Sitting in small groups behind desks laden with piles of used condoms and blue plastic phalluses, the students began testing. The groups were able to test a variety of condom attributes and were encouraged to develop their own methods for testing qualities such as wear, lubricant, speed, taste and use with visual impairment.
“Everyone really got into it; everyone actively tried to figure things out,” Muenchinger said. “The number (of condom brands) that we had was just so many that no student had the ability to say, ‘This is the clear winner.’ So some of the results were surprising to us.”
Muenchinger believes that the research done by her students is helping advance a revolution in condom design; a revolution, she said, that already has begun.
“There are the origami condoms and the new ‘Saran Wrap condom,’ which is coming from South America,” she said. “The problem is international in scope, but it’s also local and everyone can understand it.”

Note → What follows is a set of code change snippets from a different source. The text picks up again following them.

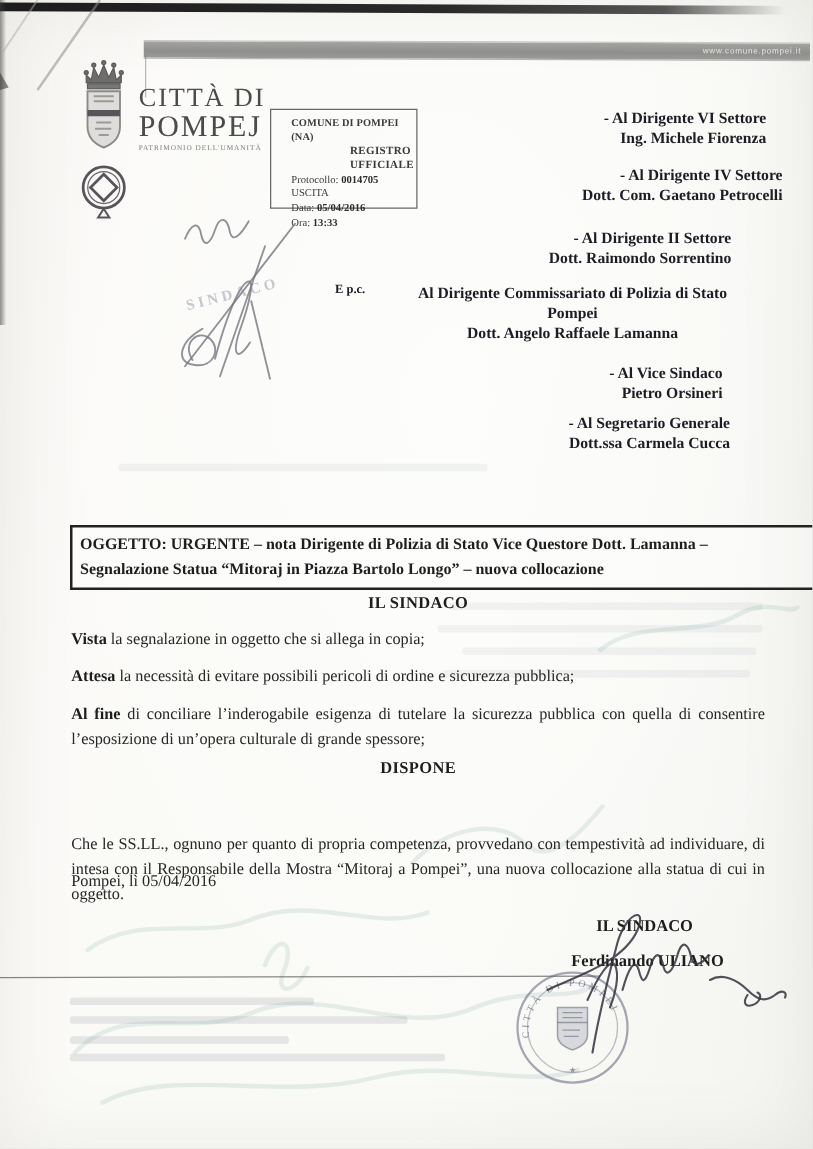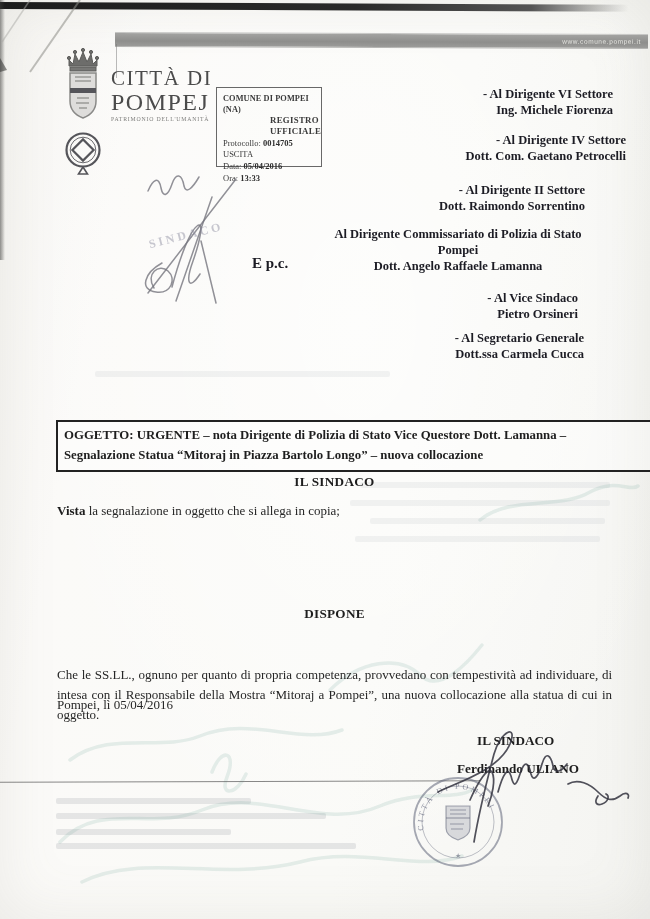--- a/index.html
+++ b/index.html
@@ -36,8 +36,8 @@
   .logo-text .l2{font-size:24px;letter-spacing:1.5px;margin-top:1px;}
   .logo-text .tag{font-size:5.8px;letter-spacing:.8px;color:#7d7d7b;margin-top:3px;}
   
-  .registry{position:absolute;top:87px;left:216px;width:106px;height:80px;
-    border:1px solid rgba(55,55,55,.75);padding:5px 0 0 6px;box-sizing:border-box;
+  .registry{position:absolute;top:87px;left:216px;width:118px;height:80px;
+    border:1px solid rgba(55,55,55,.75);padding:5px 0 0 16px;box-sizing:border-box;
     font-size:8.5px;line-height:11px;color:#3a3a3a;}
   .registry .b{font-weight:bold;color:#2e2e2e;}
   .registry .org{font-weight:bold;font-size:8.3px;letter-spacing:.1px;}

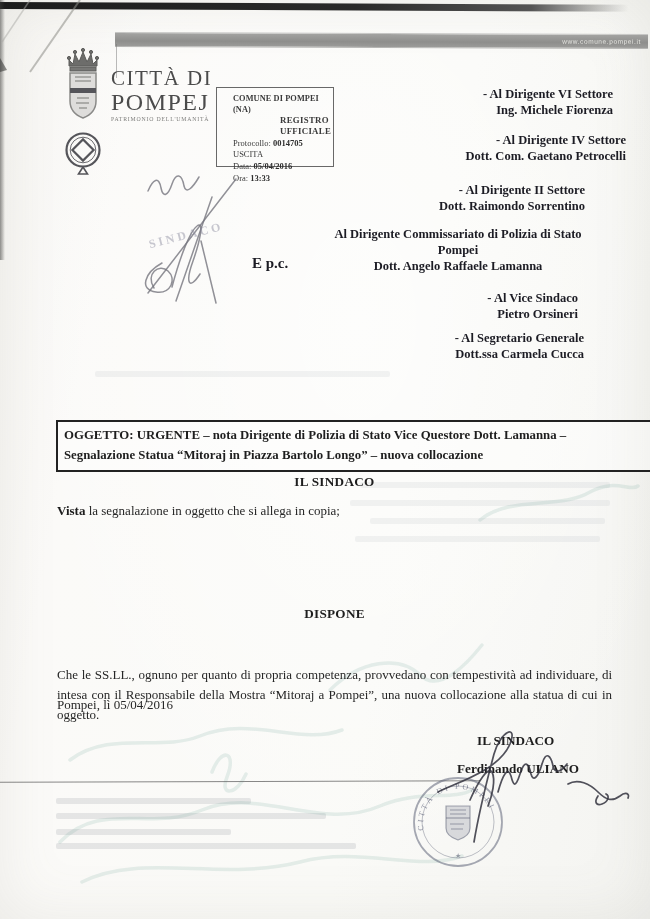--- a/index.html
+++ b/index.html
@@ -48,7 +48,7 @@
     line-height:16px;color:#1c1c24;white-space:nowrap;}
   .rcpt-cc-lines{position:absolute;left:323px;right:57px;text-align:center;
     font-weight:bold;font-size:12.5px;line-height:16px;color:#1c1c24;}
-  .cc-prefix{position:absolute;left:252px;font-weight:bold;font-size:15px;color:#1c1c24;margin-top:29px;}
+  .cc-prefix{position:absolute;left:268px;font-weight:bold;font-size:10px;color:#1c1c24;}
   
   .scribble{position:absolute;top:165px;left:100px;}
   .faint-stamp{position:absolute;top:228px;left:148px;transform:rotate(-14deg);

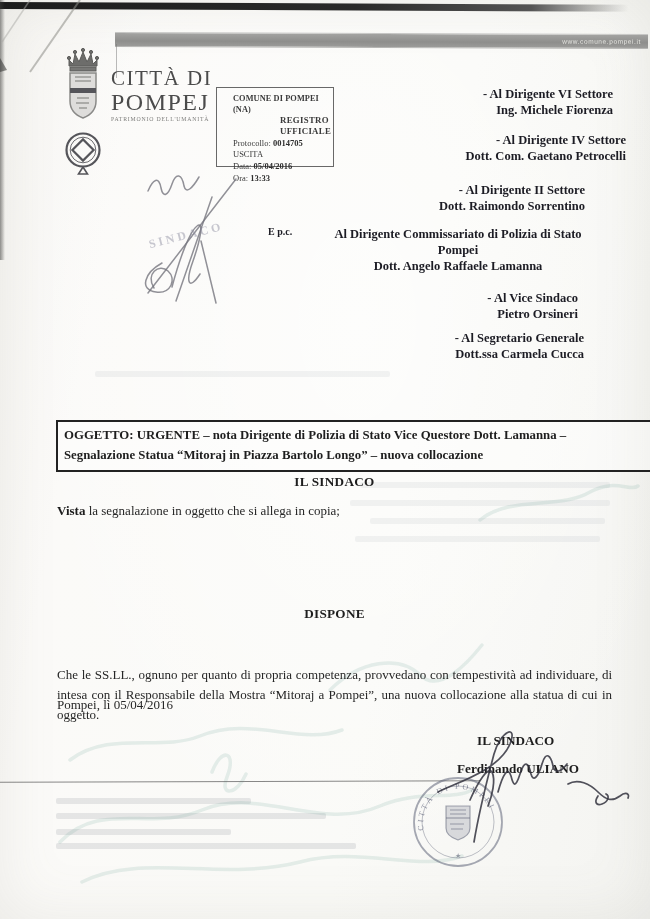--- a/index.html
+++ b/index.html
@@ -211,6 +211,9 @@
   <div class="para" style="top:501px;">
     <b>Vista</b><span> la segnalazione in oggetto che si allega in copia;</span>
   </div>
+  <div class="para" style="top:531px;">
+    <b>Attesa</b><span> la necessità di evitare possibili pericoli di ordine e sicurezza pubblica;</span>
+  </div>
 
   <div class="center-head" style="top:606px;">DISPONE</div>
 

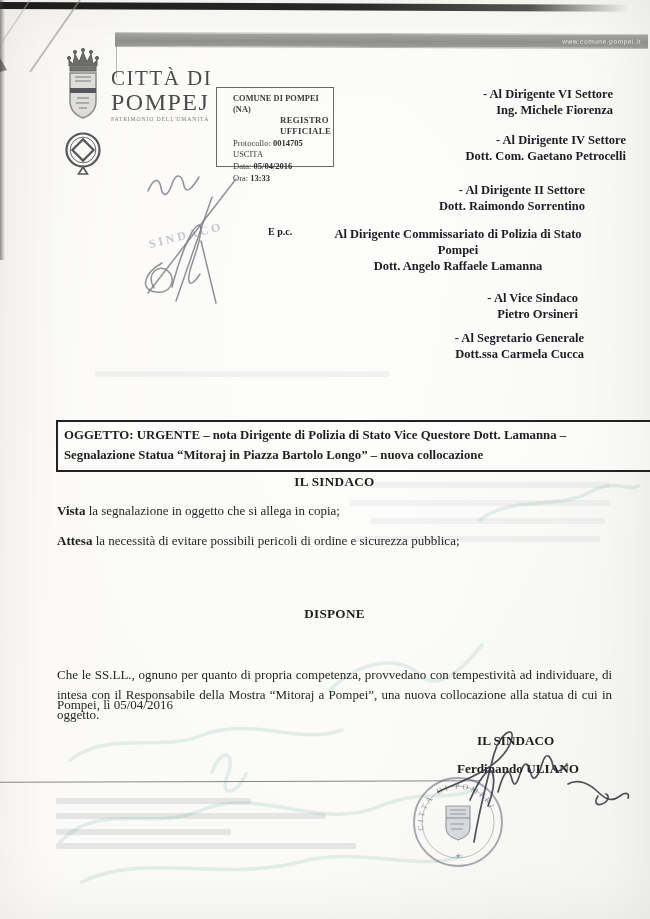--- a/index.html
+++ b/index.html
@@ -214,6 +214,9 @@
   <div class="para" style="top:531px;">
     <b>Attesa</b><span> la necessità di evitare possibili pericoli di ordine e sicurezza pubblica;</span>
   </div>
+  <div class="para" style="top:561px;">
+    <b>Al fine</b><span> di conciliare l’inderogabile esigenza di tutelare la sicurezza pubblica con quella di consentire l’esposizione di un’opera culturale di grande spessore;</span>
+  </div>
 
   <div class="center-head" style="top:606px;">DISPONE</div>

With such a socially relevant class curriculum, the product design students were able to justify their hard work in ways they had‘nt previously in the world of academia. Muenchinger believes the write-up in Men’s Journal contributed to the feeling of accomplishment both the professors and students felt when their research was published.
“It was just so validating,” she said of the article. “When you’re doing projects in school it’s really nice to know that the work that you do is going to be helpful for someone. The students can actually address real, significant problems.”